Before laying the seed, add two to four inches of soil amendments. A mixture of topsoil, organic matter and washed sand will do wonders: Incorporate the mix into the existing soil before raking smooth. Add starter fertilizer at the recommended label rate.

Overseeding the lawn

If the lawn is beginning to decline but still looks okay, you can overseed to bring it back to full vigor. Overseeding probably is the most misunderstood aspect of lawn repair. You can’t just spread seed on an unprepared lawn and expect it to germinate. It needs good soil contact to grow. One of the most effective ways to create that is to use a core aerator, designed primarily to open compacted soil but effective, too, in exposing the soil surface for seeding. The thinner and weedier the lawn, the more you aerate. After aeration, top-dress the lawn with organic matter, such as Leafgro. The raked layer should be between a quarter- and a half-inch thick. That translates into between four and eight cubic yards per 5,000 square feet.

Follow grass-seeding rates on the label. While you don’t want to put down too little, too much inhibits healthy seedling growth.

Patching the lawn

The third option is to patch areas that are thin or overrun with weeds, which is basically a complete renovation in a small area. Fashion the areas into well-defined squares or rectangles. Lawns can be renovated through a combination of patching and overseeding.

Rolling will help with seed-to-soil contact. The seed should be misted once or twice a day (not heavily watered) until germination, especially in a dry fall. Keep people and pets off newly seeded lawns until they are established. A light, thinly spaced mulch of straw, not hay, will help retain moisture and reduce bird feeding. Some pros worry about weed seeds in straw and recommend products that combine an inert mulch with starter fertilizer.

Be patient. It takes two to three weeks for tall fescue to germinate, longer for bluegrass. Mow at three inches once the seedlings reach four inches. Fit a new mower blade before doing this and don’t use herbicides until spring.

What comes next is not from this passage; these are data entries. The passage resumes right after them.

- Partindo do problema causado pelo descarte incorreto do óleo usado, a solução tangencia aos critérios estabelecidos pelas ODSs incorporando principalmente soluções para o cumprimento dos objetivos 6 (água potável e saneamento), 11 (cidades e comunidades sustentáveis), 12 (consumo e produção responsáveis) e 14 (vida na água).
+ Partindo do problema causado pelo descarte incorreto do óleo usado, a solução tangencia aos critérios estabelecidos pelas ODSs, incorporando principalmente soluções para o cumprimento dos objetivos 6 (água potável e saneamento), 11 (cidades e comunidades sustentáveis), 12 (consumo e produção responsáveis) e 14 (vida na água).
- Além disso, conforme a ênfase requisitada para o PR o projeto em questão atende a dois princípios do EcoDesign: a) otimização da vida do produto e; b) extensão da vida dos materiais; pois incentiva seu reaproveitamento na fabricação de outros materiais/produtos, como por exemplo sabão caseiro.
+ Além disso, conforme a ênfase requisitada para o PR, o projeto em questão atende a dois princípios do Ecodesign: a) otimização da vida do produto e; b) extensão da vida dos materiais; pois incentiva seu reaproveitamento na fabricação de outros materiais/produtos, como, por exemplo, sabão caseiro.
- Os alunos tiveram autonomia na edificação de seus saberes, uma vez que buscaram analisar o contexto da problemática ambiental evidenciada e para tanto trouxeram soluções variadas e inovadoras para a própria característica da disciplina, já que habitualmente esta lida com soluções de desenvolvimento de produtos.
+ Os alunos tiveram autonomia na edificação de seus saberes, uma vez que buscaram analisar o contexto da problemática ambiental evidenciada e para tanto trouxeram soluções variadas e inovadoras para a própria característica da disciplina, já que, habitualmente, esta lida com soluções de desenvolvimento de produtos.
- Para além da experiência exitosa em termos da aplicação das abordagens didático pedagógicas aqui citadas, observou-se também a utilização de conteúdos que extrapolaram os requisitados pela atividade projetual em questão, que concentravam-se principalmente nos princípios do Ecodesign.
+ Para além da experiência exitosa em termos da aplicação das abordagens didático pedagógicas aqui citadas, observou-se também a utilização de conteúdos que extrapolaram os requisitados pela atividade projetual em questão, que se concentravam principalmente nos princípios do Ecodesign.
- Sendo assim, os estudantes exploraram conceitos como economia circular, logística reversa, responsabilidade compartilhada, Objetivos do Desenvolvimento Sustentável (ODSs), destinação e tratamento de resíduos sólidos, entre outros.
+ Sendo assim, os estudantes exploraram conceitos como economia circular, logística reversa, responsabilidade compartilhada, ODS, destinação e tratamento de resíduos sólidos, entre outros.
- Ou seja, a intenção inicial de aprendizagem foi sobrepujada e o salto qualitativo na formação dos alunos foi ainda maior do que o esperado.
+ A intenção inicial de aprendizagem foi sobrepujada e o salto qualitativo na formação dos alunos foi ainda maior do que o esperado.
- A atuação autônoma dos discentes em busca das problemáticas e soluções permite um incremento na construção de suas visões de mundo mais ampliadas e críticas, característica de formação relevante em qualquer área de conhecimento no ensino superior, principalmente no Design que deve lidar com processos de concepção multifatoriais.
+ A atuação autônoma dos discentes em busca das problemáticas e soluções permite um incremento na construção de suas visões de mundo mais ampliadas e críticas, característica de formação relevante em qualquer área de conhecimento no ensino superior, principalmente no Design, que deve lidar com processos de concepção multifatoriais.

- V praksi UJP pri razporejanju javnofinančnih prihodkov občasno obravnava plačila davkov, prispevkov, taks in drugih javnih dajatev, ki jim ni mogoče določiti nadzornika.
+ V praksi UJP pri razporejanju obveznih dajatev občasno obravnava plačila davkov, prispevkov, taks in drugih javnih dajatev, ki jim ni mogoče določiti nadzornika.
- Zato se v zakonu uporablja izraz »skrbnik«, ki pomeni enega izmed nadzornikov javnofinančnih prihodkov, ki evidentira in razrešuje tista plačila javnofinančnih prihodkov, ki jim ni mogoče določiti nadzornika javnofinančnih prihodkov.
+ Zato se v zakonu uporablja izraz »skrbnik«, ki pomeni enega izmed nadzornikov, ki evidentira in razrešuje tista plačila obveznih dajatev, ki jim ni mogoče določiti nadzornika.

Don’t allow autumn leaves to pile up and mat on seedling lawns. A leaf blower is less likely to disturb soil than a leaf rake.

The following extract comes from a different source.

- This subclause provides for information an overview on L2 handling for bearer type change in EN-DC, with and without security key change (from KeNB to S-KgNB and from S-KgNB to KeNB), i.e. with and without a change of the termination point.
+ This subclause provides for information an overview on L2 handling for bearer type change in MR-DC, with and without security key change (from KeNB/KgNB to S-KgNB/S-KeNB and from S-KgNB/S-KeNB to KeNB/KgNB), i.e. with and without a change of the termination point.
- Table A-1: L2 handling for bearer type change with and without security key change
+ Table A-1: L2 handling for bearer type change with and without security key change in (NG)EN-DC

County extension agents recommend soil tests before lawn renovation so you can add the right amounts of fertilizer, organic matter and lime as part of the process. However, if you want to renovate your lawn now, it’s too late to wait for soil testing. Take soil samples before you start your lawn renovation, and once the results and recommendations are back this fall, make adjustments as needed. You can lay fall fertilizer until early December, and lime at any time.